Shortly after the end of the reporting period the group acquired market leading vitamin and mineral brands, Arctic Healthcare which includes the Chela-Fer, Menacal7 and Supa Chewz brands.
Ascendis brands are currently sold in 22 African countries, which account for the majority of export sales. Major export markets outside the continent are the Scandinavian countries, Netherlands, Germany, Dubai and Australia. Revenue generated from foreign markets increased by 86% to R187 million. The increase in export performance together with the strong market position of the brands (enabling Ascendis to pass on price increases) has also allowed Ascendis to counteract the higher than expected imported inflation due to the Rand weakness.
Dr Wellner comments, “We are currently accelerating the growth of our export operations through recent acquisitions of category leading brands into existing well established distribution channels, and are aiming to achieve 30% of our sales from international markets within three years.”
Going forward Ascendis plans to focus on the continued strong organic growth of its market leading brands in the Consumer Brands division through profit enhancing bolt-on acquisitions together with integration and synergy projects and the internationalisation of selected brands.
Pharma-Med plans to reduce its dependence on raw material imports, focus on internationalisation and new product launches to enhance profitability. The medical devices business will concentrate on developing synergies and economies of scale between Surgical Innovations and RCA, and better offerings for its complementary hospital customer base. Acquisitions will include local bolt-ons and the first international acquisition.
In Phyto-Vet, which services the higher LSM market, the focus will mainly be on profit enhancing bolt-ons and synergies between the existing businesses.
The group has a healthy acquisition pipeline and is currently evaluating projects across all divisions. This pipeline will be supported by the establishment of a R2 billion domestic medium term note (DMTN) program which includes a R400 million debut issue.

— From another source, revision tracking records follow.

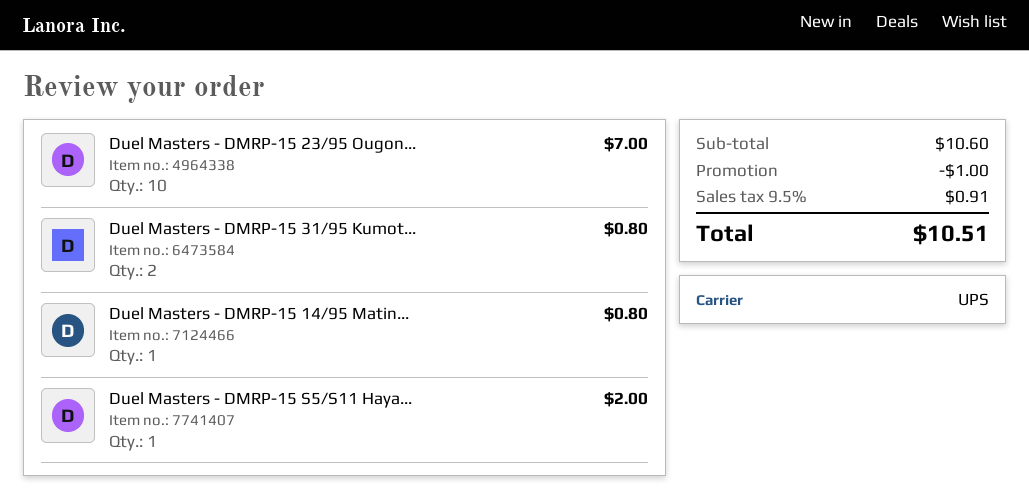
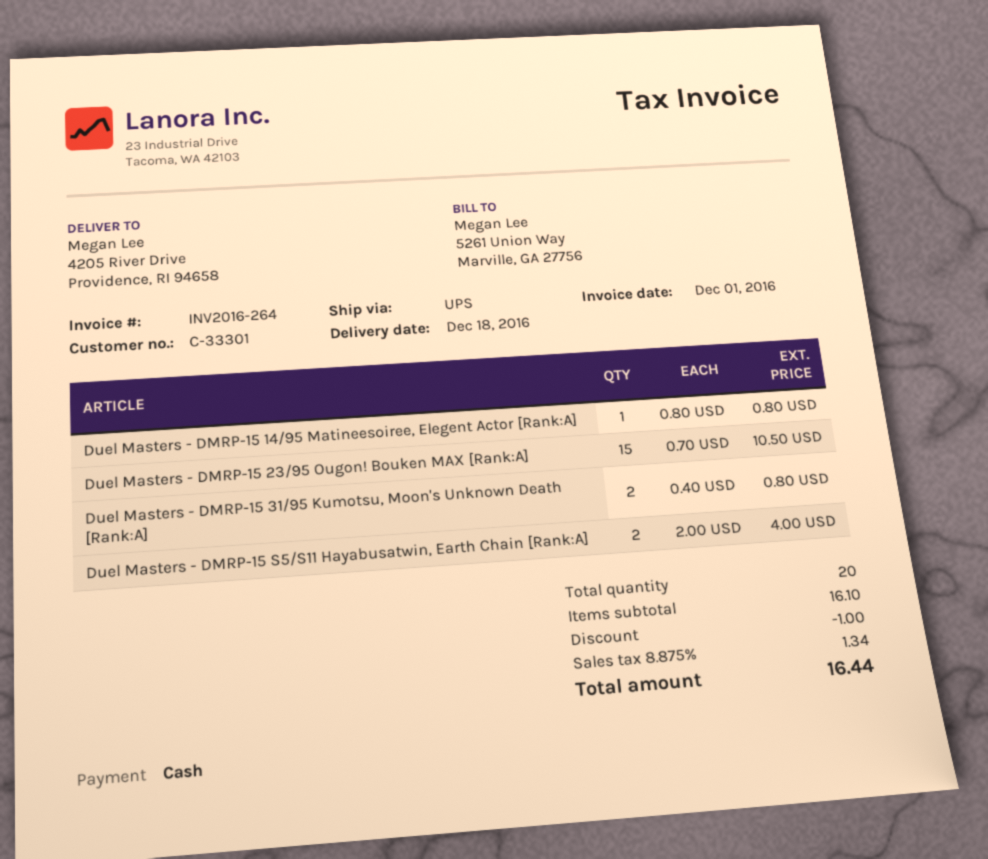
Duel Masters - DMRP-15 23/95 Ougon...: 10 for 7.00 -> 15 for 10.50
Duel Masters - DMRP-15 S5/S11 Haya...: 1 for 2.00 -> 2 for 4.00
subtotal: 10.60 -> 16.10
tax: 9.5% = 0.91 -> 8.875% = 1.34
total: 10.51 -> 16.44

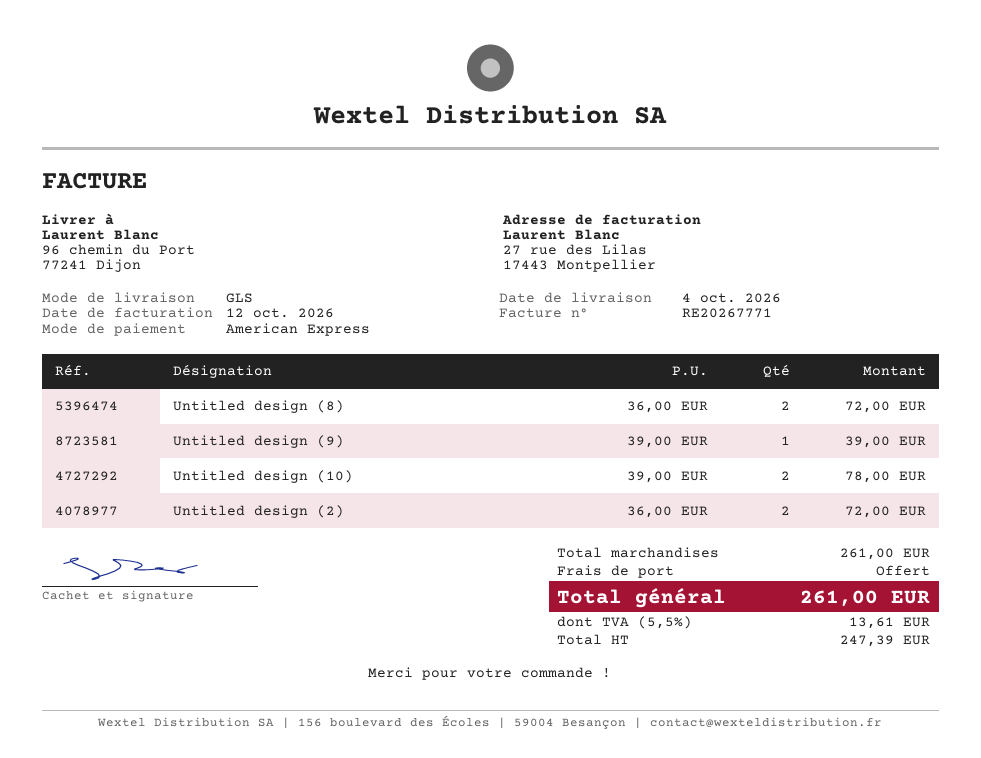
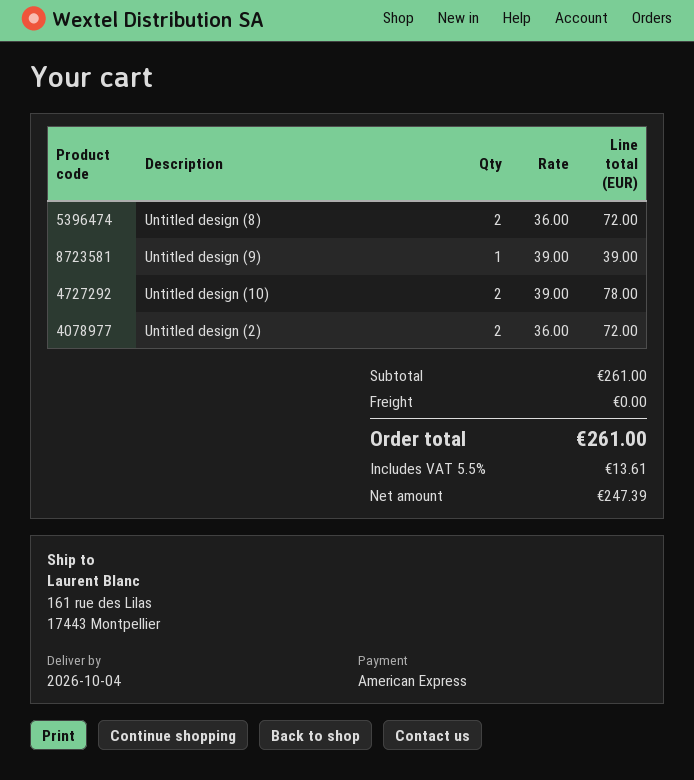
ship to: 96 chemin du Port, 77241 Dijon -> 161 rue des Lilas, 17443 Montpellier

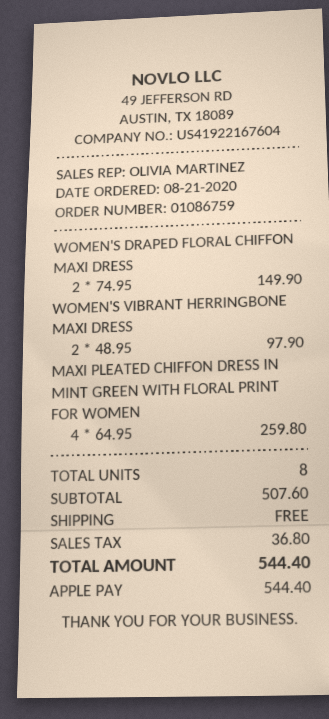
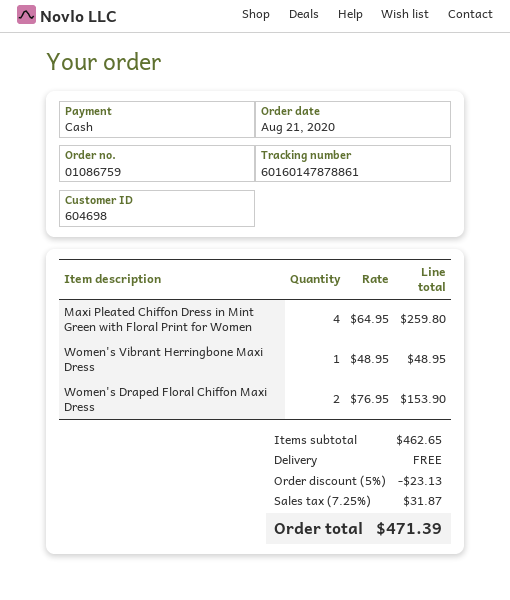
payment method: Apple Pay -> cash
WOMEN'S DRAPED FLORAL CHIFFON MAXI DRESS: 2 x 74.95 = 149.90 -> 2 x 76.95 = 153.90
WOMEN'S VIBRANT HERRINGBONE MAXI DRESS: 2 x 48.95 = 97.90 -> 1 x 48.95 = 48.95
subtotal: 507.60 -> 462.65
discount: none -> 5% = 23.13
tax: 36.80 -> 31.87
total: 544.40 -> 471.39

The group has negotiated a debt reference package which includes a term facility, revolving credit facility, general banking facility and a trade finance facility totaling R660 million.

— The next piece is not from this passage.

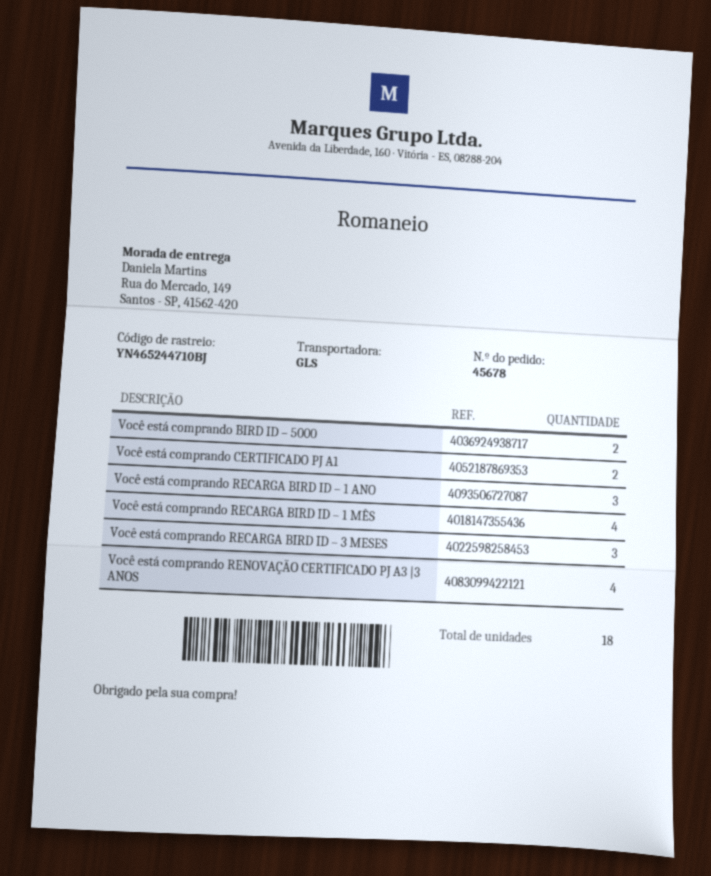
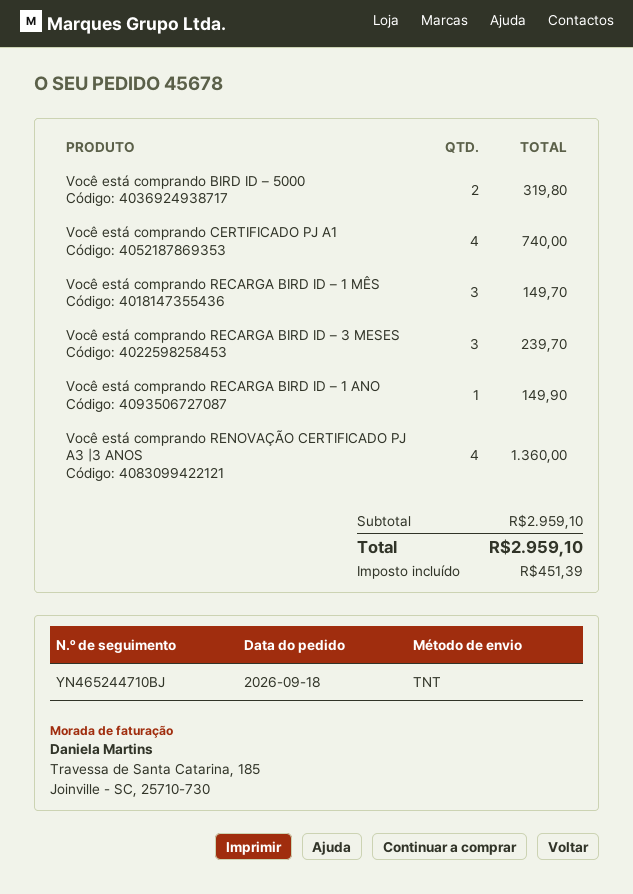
shipping method: GLS -> TNT
Você está comprando CERTIFICADO PJ A1: 2 -> 4
Você está comprando RECARGA BIRD ID – 1 ANO: 3 -> 1
Você está comprando RECARGA BIRD ID – 1 MÊS: 4 -> 3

Together with the DMTN program the aggregate debt refinance negotiated by the Company totals R1.06 billion. The DMTN program has been supported by leading domestic primary capital market institutions and is a significant milestone enabling further growth of Ascendis Health. Management plans to increase the groups BEE shareholding and seek further capital both locally and internationally to fund its growth aspirations.
Dr. Wellner adds, “The cash flow generated from our planned acquisitions together with our integration synergies and ongoing organic growth will ensure that our debt levels remain comfortably within our targeted range.”

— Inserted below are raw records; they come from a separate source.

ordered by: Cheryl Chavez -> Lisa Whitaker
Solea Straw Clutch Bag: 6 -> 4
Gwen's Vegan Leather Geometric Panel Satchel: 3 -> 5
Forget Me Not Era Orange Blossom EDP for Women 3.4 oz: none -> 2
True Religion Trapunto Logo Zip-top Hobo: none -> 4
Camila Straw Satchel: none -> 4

The key deliverables for the year ahead include the finalisation of current acquisition projects; the integration of the recently announced acquisitions of PharmaNatura, RCA and the Arctic Healthcare brands; further organic growth locally and internationally; the extraction of vertical and horizontal synergies and internationalising of strong owned brands.
Dr. Wellner concludes, “It’s been an extremely dynamic and rewarding year for everyone associated with Ascendis Health. We have a fantastic team of talented industry professionals all focused towards achieving our targeted goals, which are clearly reflected in the results presented here today. Our strong deal pipeline together with integration synergies has allowed us to set clear, bold targets for the year ahead which includes being recognised as a leading and trusted health and care company that consistently delivers exciting results for our shareholders and great products to our customers in the space of care, health and wellness.”
Photo Caption: Dr Karsten Wellner, Ascendis Chief Executive Officer.